(TASK DETAILS) What follows is a set of records. Copy them exactly and leave out the images.

[[ RECORDS FOR THIS EXERCISE, beginning ]]

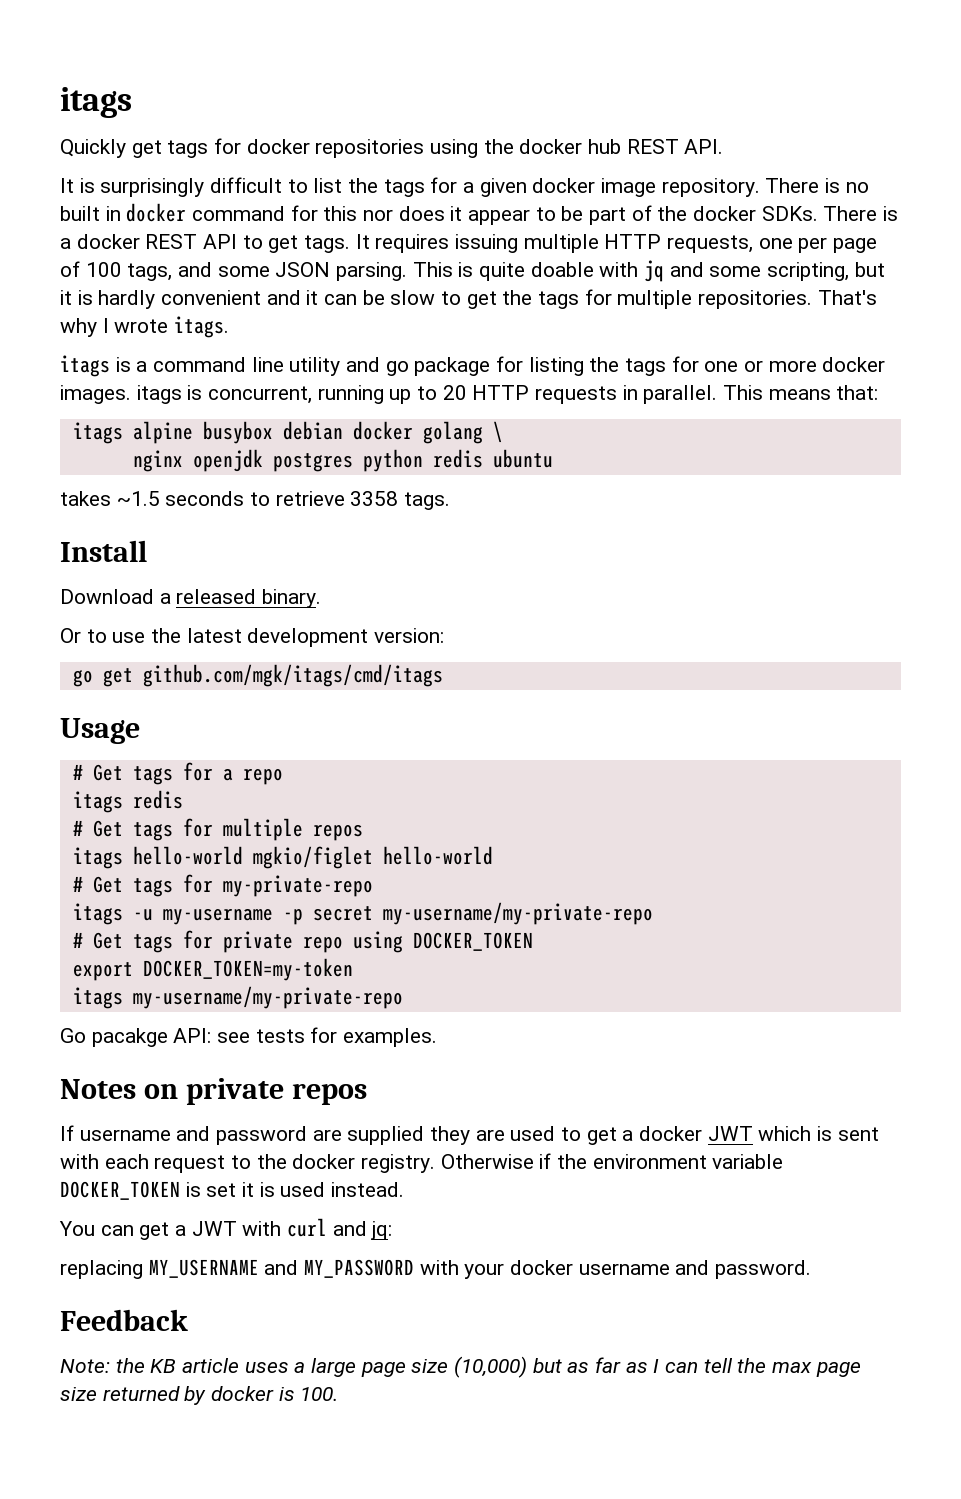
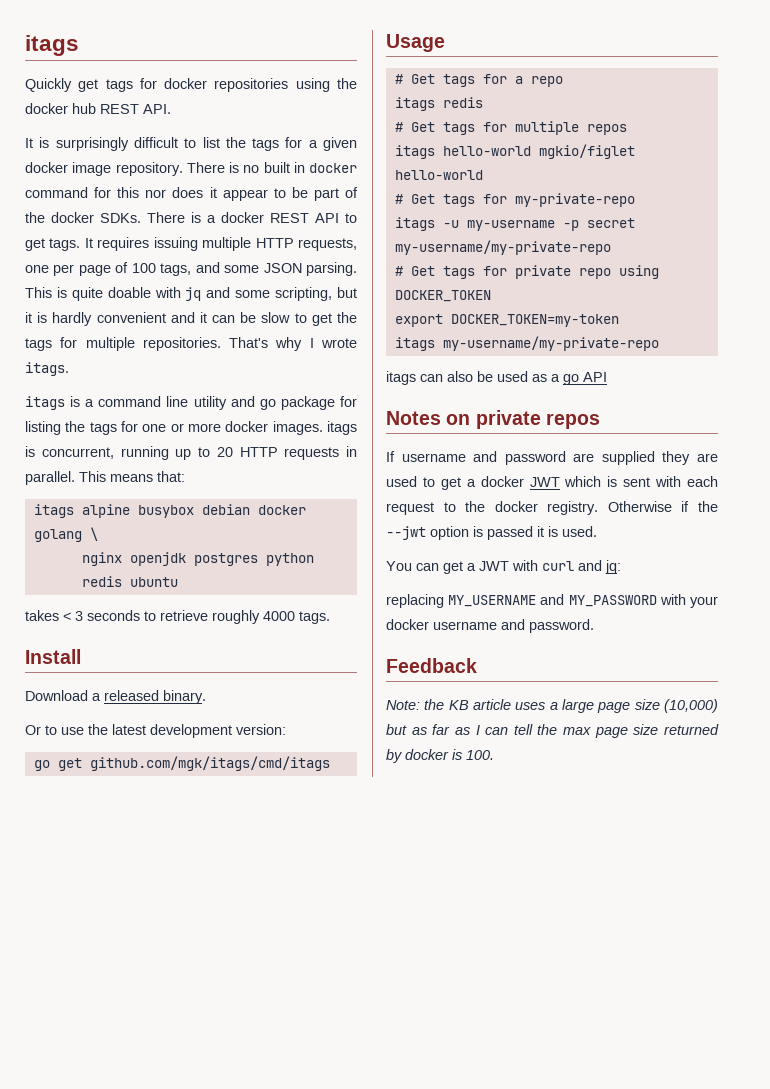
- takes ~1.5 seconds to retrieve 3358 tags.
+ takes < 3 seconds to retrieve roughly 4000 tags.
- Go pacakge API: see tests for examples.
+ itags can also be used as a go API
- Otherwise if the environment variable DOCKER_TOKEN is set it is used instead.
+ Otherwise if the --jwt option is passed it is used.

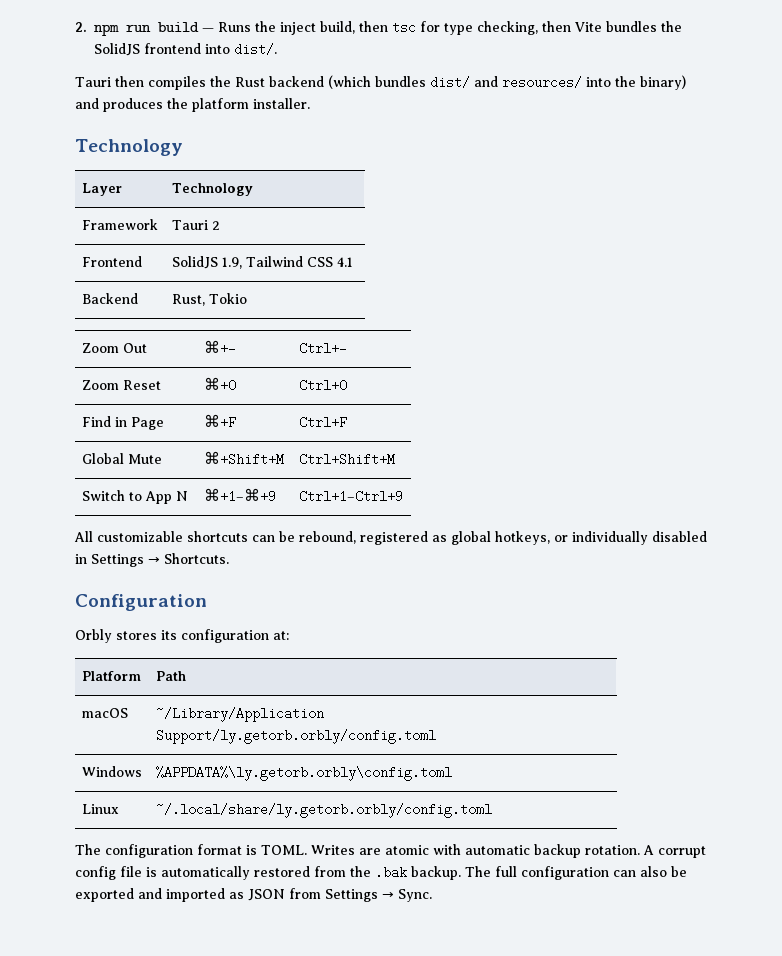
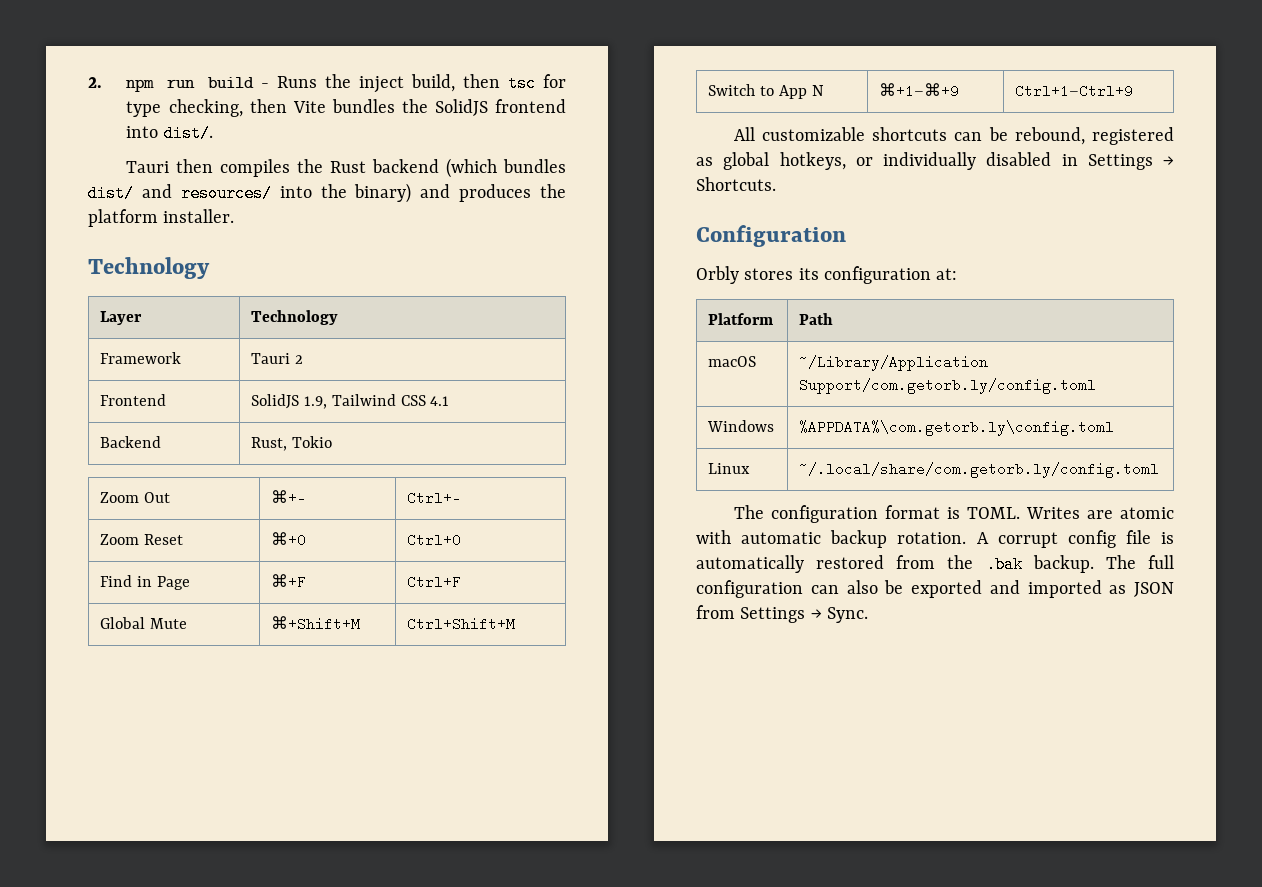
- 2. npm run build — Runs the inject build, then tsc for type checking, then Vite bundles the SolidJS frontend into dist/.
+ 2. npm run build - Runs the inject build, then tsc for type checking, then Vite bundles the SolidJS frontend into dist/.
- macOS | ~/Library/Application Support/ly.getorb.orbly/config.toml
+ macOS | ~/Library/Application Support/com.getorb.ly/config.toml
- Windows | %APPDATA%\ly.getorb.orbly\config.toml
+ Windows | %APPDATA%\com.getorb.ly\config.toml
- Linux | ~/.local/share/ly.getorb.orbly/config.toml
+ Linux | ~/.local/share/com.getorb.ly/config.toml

[[ RECORDS FOR THIS EXERCISE, end ]]

(SOLUTION TO THE EXERCISE)
- takes ~1.5 seconds to retrieve 3358 tags.
+ takes < 3 seconds to retrieve roughly 4000 tags.
- Go pacakge API: see tests for examples.
+ itags can also be used as a go API
- Otherwise if the environment variable DOCKER_TOKEN is set it is used instead.
+ Otherwise if the --jwt option is passed it is used.

- 2. npm run build — Runs the inject build, then tsc for type checking, then Vite bundles the SolidJS frontend into dist/.
+ 2. npm run build - Runs the inject build, then tsc for type checking, then Vite bundles the SolidJS frontend into dist/.
- macOS | ~/Library/Application Support/ly.getorb.orbly/config.toml
+ macOS | ~/Library/Application Support/com.getorb.ly/config.toml
- Windows | %APPDATA%\ly.getorb.orbly\config.toml
+ Windows | %APPDATA%\com.getorb.ly\config.toml
- Linux | ~/.local/share/ly.getorb.orbly/config.toml
+ Linux | ~/.local/share/com.getorb.ly/config.toml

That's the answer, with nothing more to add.